Read through the material below and find each line that has the word "magazine"; copy it.

DATA FOR PROCESSING:
════════
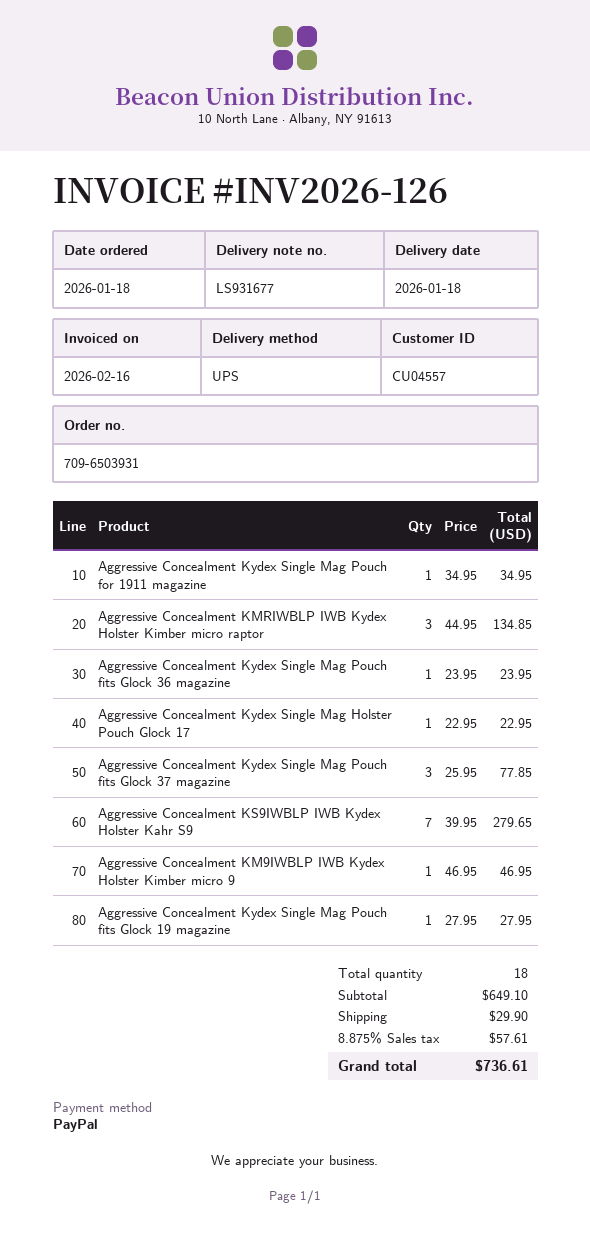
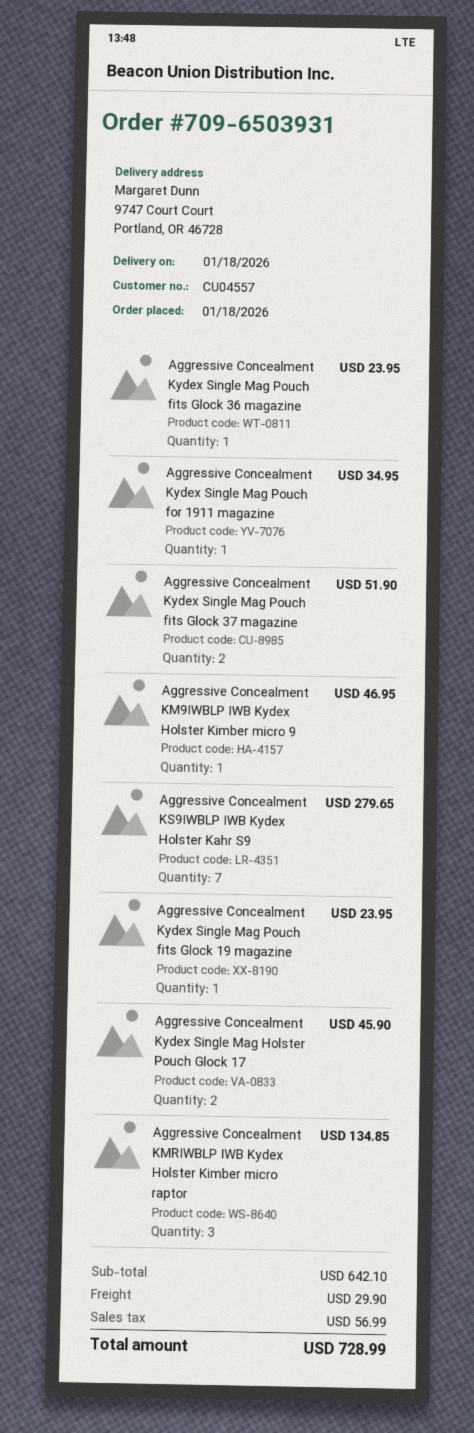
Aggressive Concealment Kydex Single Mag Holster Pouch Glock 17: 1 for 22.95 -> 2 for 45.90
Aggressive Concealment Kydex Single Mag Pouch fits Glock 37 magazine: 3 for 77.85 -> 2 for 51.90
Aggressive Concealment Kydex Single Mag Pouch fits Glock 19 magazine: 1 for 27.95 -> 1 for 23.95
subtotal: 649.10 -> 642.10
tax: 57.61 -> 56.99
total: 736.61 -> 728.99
════════
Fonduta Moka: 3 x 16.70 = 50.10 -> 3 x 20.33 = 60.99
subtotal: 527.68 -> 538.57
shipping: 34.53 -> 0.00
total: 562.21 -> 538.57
════════
ANSWER TO THIS EXERCISE:
Aggressive Concealment Kydex Single Mag Pouch fits Glock 37 magazine: 3 for 77.85 -> 2 for 51.90
Aggressive Concealment Kydex Single Mag Pouch fits Glock 19 magazine: 1 for 27.95 -> 1 for 23.95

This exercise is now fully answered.